Exercise details: Repeat the listing below verbatim, without its images.

Input for this task:
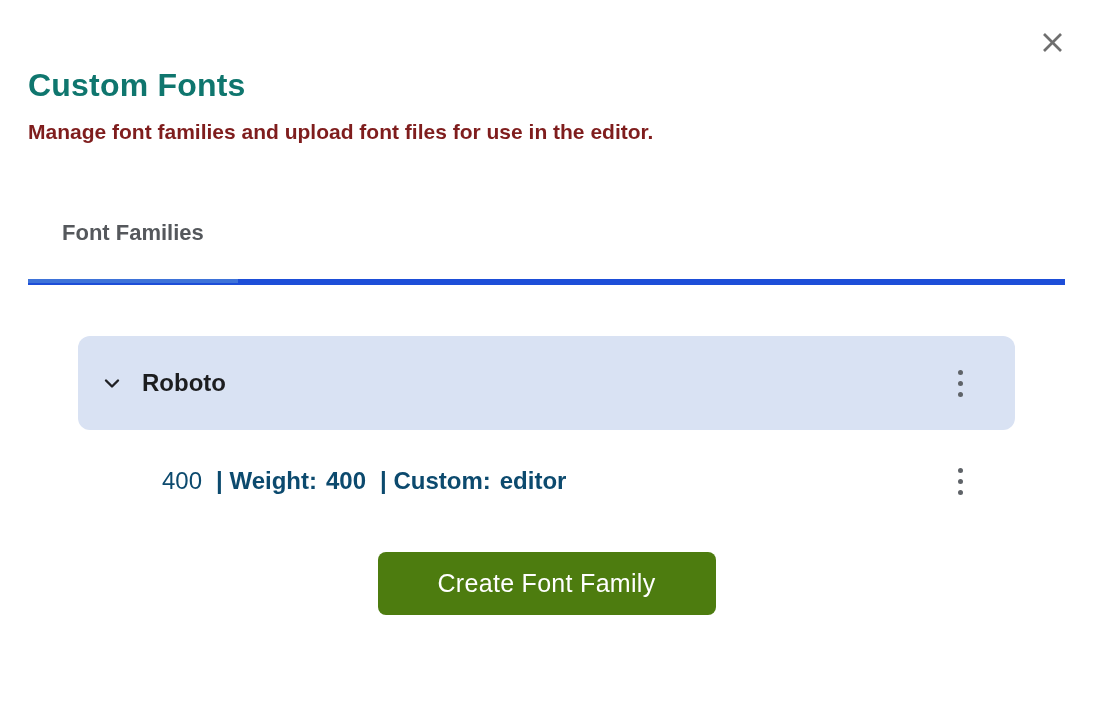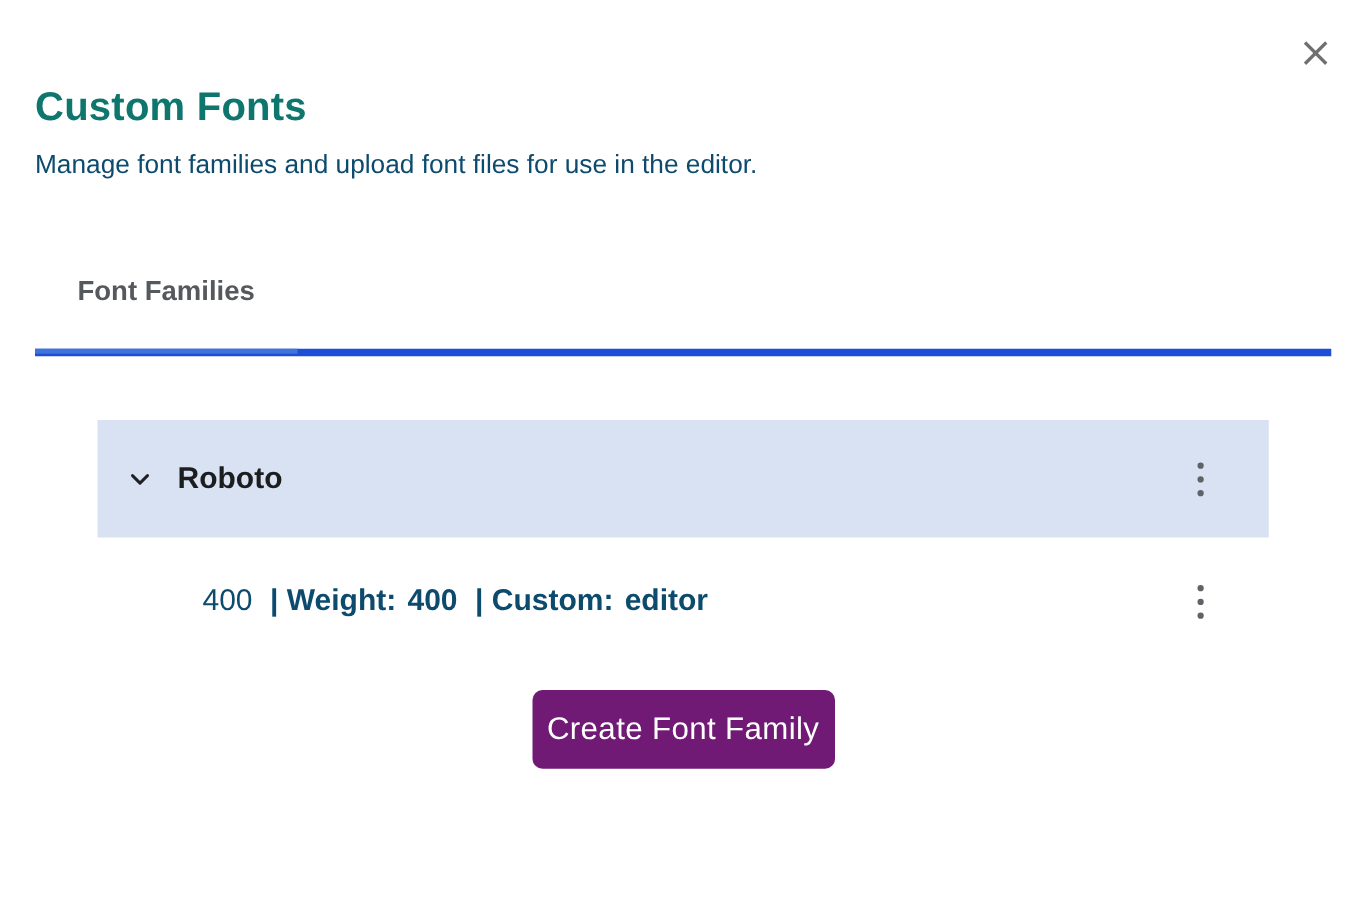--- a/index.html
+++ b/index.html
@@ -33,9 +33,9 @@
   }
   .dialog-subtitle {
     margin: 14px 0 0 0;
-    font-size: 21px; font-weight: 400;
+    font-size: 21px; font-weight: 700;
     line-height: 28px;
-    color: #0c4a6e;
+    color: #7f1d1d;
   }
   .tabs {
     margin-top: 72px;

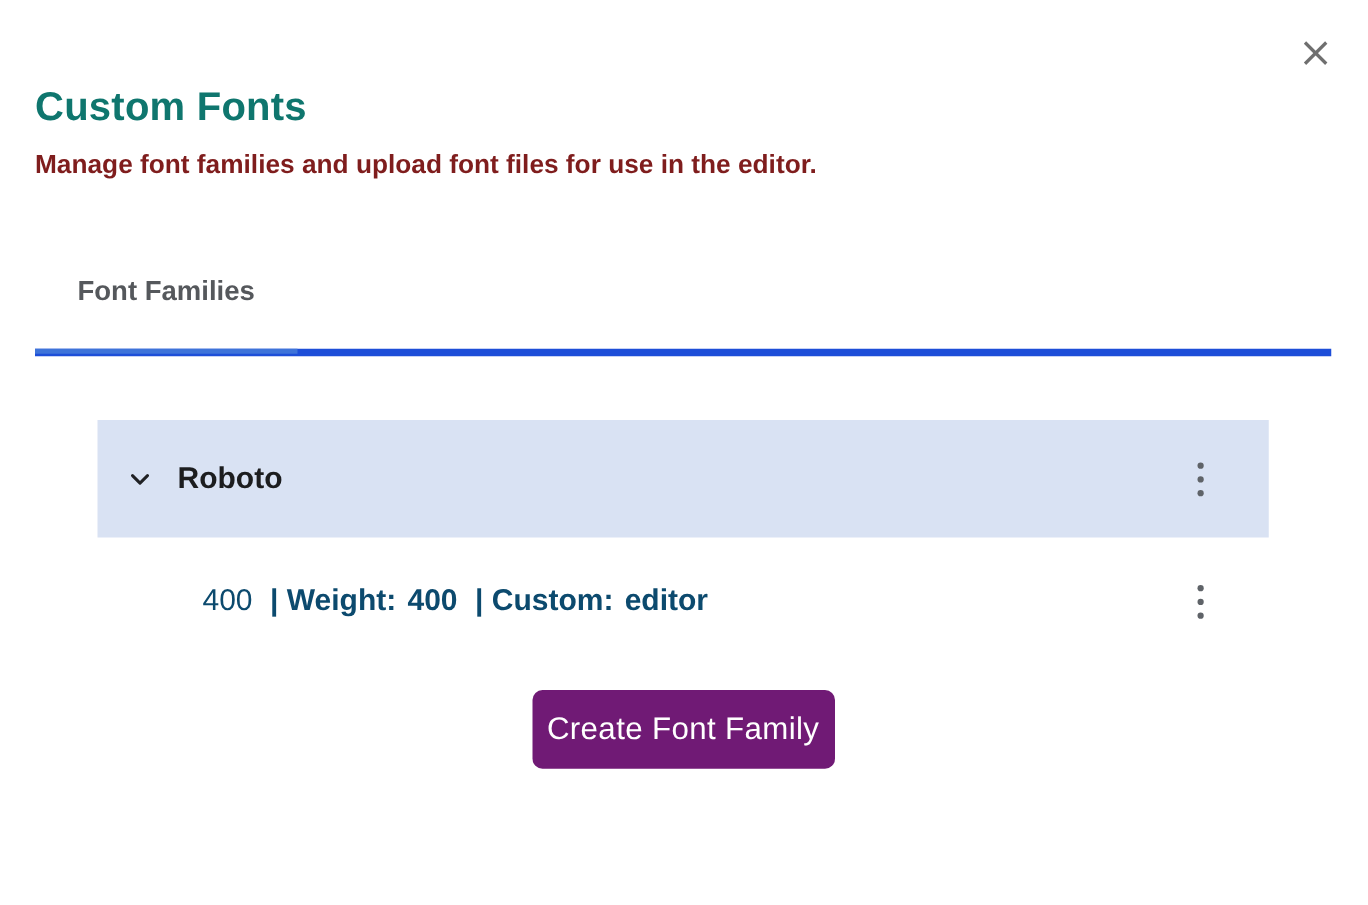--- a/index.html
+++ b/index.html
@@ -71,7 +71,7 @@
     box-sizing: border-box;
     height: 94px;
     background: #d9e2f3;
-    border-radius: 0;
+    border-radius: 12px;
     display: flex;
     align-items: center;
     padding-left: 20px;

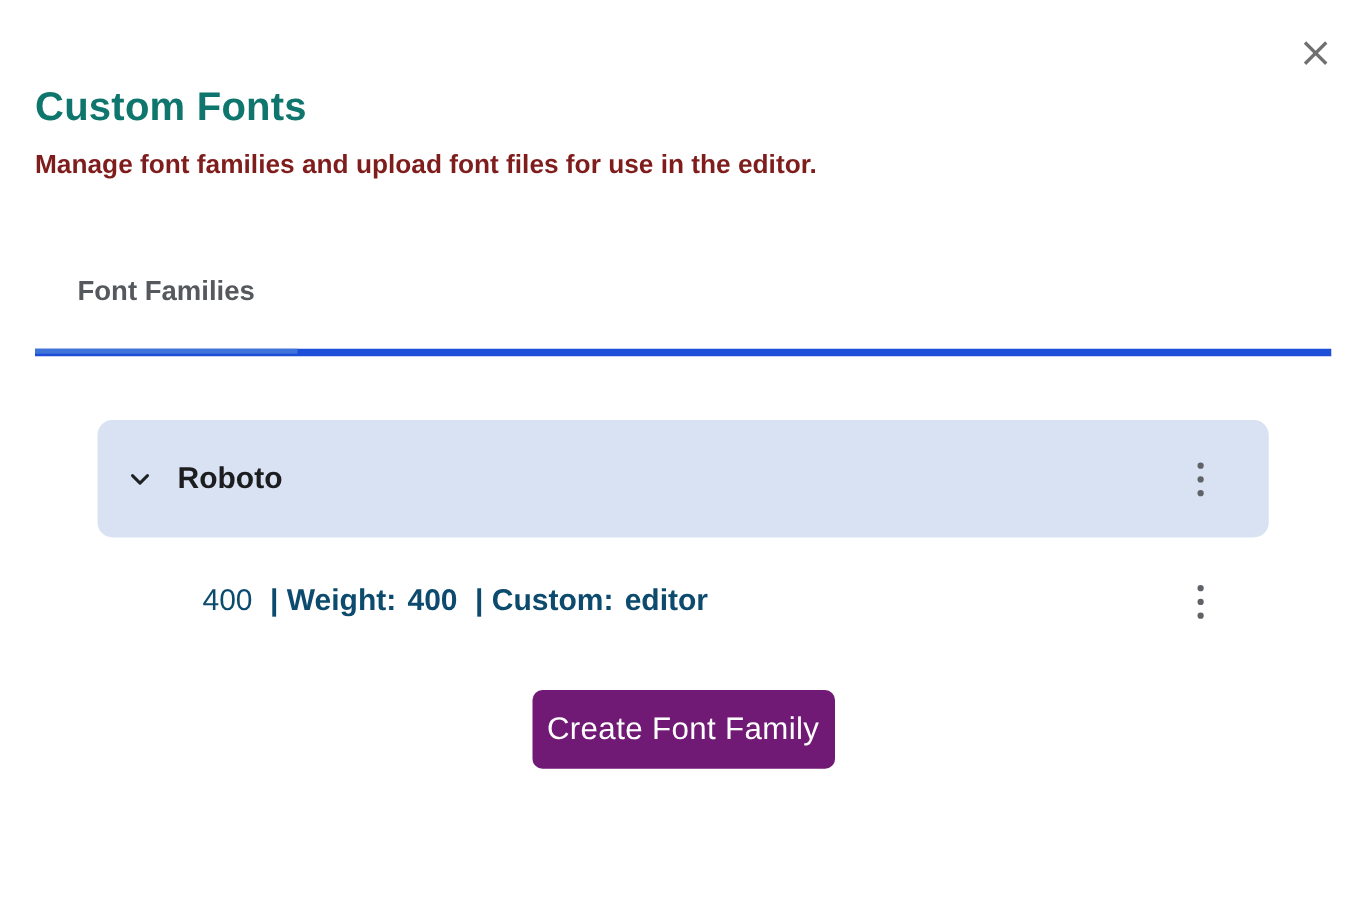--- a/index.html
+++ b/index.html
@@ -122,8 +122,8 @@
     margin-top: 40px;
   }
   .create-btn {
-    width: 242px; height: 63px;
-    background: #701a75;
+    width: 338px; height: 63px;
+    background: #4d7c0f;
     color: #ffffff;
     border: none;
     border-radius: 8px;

Result of this exercise:
--- a/index.html
+++ b/index.html
@@ -33,9 +33,9 @@
   }
   .dialog-subtitle {
     margin: 14px 0 0 0;
-    font-size: 21px; font-weight: 400;
+    font-size: 21px; font-weight: 700;
     line-height: 28px;
-    color: #0c4a6e;
+    color: #7f1d1d;
   }
   .tabs {
     margin-top: 72px;

--- a/index.html
+++ b/index.html
@@ -71,7 +71,7 @@
     box-sizing: border-box;
     height: 94px;
     background: #d9e2f3;
-    border-radius: 0;
+    border-radius: 12px;
     display: flex;
     align-items: center;
     padding-left: 20px;

--- a/index.html
+++ b/index.html
@@ -122,8 +122,8 @@
     margin-top: 40px;
   }
   .create-btn {
-    width: 242px; height: 63px;
-    background: #701a75;
+    width: 338px; height: 63px;
+    background: #4d7c0f;
     color: #ffffff;
     border: none;
     border-radius: 8px;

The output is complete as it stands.